§ YOUR TASK
In the entries below, find the line with "(159, 378) none" and print exactly every line from there up to and including the line with "[788,992,809,1007] [888,992,900,1007] [982,991,1157,1008]", with no other lines.

Version comparison data:
========================
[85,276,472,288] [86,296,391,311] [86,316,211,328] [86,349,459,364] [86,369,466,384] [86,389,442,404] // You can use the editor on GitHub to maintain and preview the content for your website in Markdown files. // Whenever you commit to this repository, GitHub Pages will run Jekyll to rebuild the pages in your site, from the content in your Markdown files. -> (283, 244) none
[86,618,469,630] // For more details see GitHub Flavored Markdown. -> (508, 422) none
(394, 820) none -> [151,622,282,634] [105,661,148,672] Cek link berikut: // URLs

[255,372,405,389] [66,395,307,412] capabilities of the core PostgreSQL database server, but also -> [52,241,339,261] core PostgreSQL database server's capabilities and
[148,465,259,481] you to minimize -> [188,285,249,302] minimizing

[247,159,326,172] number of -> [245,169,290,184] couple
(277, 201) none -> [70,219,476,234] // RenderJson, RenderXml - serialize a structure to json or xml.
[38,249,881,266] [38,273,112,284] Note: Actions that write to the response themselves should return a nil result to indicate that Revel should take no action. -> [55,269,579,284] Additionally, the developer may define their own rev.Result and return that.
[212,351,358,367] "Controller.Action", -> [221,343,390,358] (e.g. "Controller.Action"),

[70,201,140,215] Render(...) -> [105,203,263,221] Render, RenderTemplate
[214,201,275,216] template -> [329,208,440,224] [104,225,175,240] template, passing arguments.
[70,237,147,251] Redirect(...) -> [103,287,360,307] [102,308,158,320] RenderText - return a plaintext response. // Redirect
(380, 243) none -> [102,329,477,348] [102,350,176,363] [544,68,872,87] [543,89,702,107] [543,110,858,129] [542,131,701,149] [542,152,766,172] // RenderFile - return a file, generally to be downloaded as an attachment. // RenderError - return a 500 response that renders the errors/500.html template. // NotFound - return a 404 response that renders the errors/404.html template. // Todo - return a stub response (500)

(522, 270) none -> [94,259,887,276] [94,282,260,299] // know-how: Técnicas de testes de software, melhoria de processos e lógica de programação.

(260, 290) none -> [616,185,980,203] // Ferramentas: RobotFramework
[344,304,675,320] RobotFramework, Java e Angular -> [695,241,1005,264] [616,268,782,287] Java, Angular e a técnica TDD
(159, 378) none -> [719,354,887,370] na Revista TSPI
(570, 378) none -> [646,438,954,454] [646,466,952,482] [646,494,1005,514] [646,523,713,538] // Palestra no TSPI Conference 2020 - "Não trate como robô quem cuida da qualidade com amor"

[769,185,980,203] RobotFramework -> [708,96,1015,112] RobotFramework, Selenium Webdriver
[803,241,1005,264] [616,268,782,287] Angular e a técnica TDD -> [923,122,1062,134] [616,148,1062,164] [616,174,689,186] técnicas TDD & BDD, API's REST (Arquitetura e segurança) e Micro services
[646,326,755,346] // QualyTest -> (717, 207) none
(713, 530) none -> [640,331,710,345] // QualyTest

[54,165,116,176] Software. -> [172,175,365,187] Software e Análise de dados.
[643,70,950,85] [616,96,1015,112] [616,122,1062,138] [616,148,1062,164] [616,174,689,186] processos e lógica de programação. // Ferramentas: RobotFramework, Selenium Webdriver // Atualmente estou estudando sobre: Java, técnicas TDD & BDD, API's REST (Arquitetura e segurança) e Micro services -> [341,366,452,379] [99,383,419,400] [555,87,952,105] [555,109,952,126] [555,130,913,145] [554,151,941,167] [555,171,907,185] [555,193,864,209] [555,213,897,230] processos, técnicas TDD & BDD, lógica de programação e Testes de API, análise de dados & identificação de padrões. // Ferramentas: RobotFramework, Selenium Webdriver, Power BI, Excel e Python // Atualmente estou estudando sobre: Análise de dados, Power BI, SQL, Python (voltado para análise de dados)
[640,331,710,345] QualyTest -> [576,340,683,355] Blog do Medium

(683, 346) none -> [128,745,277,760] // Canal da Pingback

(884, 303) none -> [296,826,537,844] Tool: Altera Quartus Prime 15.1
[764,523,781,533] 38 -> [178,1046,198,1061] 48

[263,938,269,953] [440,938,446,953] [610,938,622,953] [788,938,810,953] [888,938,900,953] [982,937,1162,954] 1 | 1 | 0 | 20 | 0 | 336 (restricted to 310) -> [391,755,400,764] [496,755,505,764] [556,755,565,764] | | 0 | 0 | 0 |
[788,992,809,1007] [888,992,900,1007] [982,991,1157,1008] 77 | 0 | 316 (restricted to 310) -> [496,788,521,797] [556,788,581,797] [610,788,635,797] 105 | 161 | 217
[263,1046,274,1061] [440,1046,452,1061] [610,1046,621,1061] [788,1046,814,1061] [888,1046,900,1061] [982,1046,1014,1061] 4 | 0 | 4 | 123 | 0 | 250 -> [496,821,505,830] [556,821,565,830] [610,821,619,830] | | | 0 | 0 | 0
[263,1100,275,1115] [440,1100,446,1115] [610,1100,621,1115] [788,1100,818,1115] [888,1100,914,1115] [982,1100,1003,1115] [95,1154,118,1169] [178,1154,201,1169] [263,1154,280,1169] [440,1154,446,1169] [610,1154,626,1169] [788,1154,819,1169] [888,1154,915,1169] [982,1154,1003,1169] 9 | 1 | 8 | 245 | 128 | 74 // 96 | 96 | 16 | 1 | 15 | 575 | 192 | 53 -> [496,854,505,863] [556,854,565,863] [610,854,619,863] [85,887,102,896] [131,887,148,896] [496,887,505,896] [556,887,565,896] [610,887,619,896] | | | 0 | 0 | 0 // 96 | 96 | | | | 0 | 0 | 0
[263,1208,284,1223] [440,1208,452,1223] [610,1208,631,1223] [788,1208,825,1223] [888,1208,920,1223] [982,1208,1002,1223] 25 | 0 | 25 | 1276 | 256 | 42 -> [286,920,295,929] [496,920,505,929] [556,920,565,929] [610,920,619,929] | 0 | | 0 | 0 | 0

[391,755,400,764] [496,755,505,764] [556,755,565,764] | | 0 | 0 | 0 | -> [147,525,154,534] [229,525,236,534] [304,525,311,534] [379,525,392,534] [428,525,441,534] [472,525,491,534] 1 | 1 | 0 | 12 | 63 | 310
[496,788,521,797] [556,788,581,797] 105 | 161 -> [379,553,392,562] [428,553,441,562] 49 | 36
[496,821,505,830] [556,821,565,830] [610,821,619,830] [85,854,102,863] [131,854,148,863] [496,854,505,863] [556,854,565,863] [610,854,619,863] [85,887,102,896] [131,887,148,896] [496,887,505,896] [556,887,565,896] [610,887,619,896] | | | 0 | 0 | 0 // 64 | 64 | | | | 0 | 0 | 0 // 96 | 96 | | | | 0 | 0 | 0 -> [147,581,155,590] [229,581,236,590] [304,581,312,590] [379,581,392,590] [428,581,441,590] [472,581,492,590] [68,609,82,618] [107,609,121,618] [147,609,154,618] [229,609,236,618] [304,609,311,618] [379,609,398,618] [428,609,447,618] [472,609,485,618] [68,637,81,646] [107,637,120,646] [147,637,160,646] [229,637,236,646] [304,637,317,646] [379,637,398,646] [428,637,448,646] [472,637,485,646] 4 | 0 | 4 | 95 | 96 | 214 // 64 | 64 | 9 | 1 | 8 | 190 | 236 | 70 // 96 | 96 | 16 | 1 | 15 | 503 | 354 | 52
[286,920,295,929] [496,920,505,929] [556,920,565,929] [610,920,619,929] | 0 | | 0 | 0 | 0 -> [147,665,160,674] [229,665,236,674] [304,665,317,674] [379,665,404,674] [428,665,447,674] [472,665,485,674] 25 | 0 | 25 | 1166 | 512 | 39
========================
§ EXPECTED ANSWER
(159, 378) none -> [719,354,887,370] na Revista TSPI
(570, 378) none -> [646,438,954,454] [646,466,952,482] [646,494,1005,514] [646,523,713,538] // Palestra no TSPI Conference 2020 - "Não trate como robô quem cuida da qualidade com amor"

[769,185,980,203] RobotFramework -> [708,96,1015,112] RobotFramework, Selenium Webdriver
[803,241,1005,264] [616,268,782,287] Angular e a técnica TDD -> [923,122,1062,134] [616,148,1062,164] [616,174,689,186] técnicas TDD & BDD, API's REST (Arquitetura e segurança) e Micro services
[646,326,755,346] // QualyTest -> (717, 207) none
(713, 530) none -> [640,331,710,345] // QualyTest

[54,165,116,176] Software. -> [172,175,365,187] Software e Análise de dados.
[643,70,950,85] [616,96,1015,112] [616,122,1062,138] [616,148,1062,164] [616,174,689,186] processos e lógica de programação. // Ferramentas: RobotFramework, Selenium Webdriver // Atualmente estou estudando sobre: Java, técnicas TDD & BDD, API's REST (Arquitetura e segurança) e Micro services -> [341,366,452,379] [99,383,419,400] [555,87,952,105] [555,109,952,126] [555,130,913,145] [554,151,941,167] [555,171,907,185] [555,193,864,209] [555,213,897,230] processos, técnicas TDD & BDD, lógica de programação e Testes de API, análise de dados & identificação de padrões. // Ferramentas: RobotFramework, Selenium Webdriver, Power BI, Excel e Python // Atualmente estou estudando sobre: Análise de dados, Power BI, SQL, Python (voltado para análise de dados)
[640,331,710,345] QualyTest -> [576,340,683,355] Blog do Medium

(683, 346) none -> [128,745,277,760] // Canal da Pingback

(884, 303) none -> [296,826,537,844] Tool: Altera Quartus Prime 15.1
[764,523,781,533] 38 -> [178,1046,198,1061] 48

[263,938,269,953] [440,938,446,953] [610,938,622,953] [788,938,810,953] [888,938,900,953] [982,937,1162,954] 1 | 1 | 0 | 20 | 0 | 336 (restricted to 310) -> [391,755,400,764] [496,755,505,764] [556,755,565,764] | | 0 | 0 | 0 |
[788,992,809,1007] [888,992,900,1007] [982,991,1157,1008] 77 | 0 | 316 (restricted to 310) -> [496,788,521,797] [556,788,581,797] [610,788,635,797] 105 | 161 | 217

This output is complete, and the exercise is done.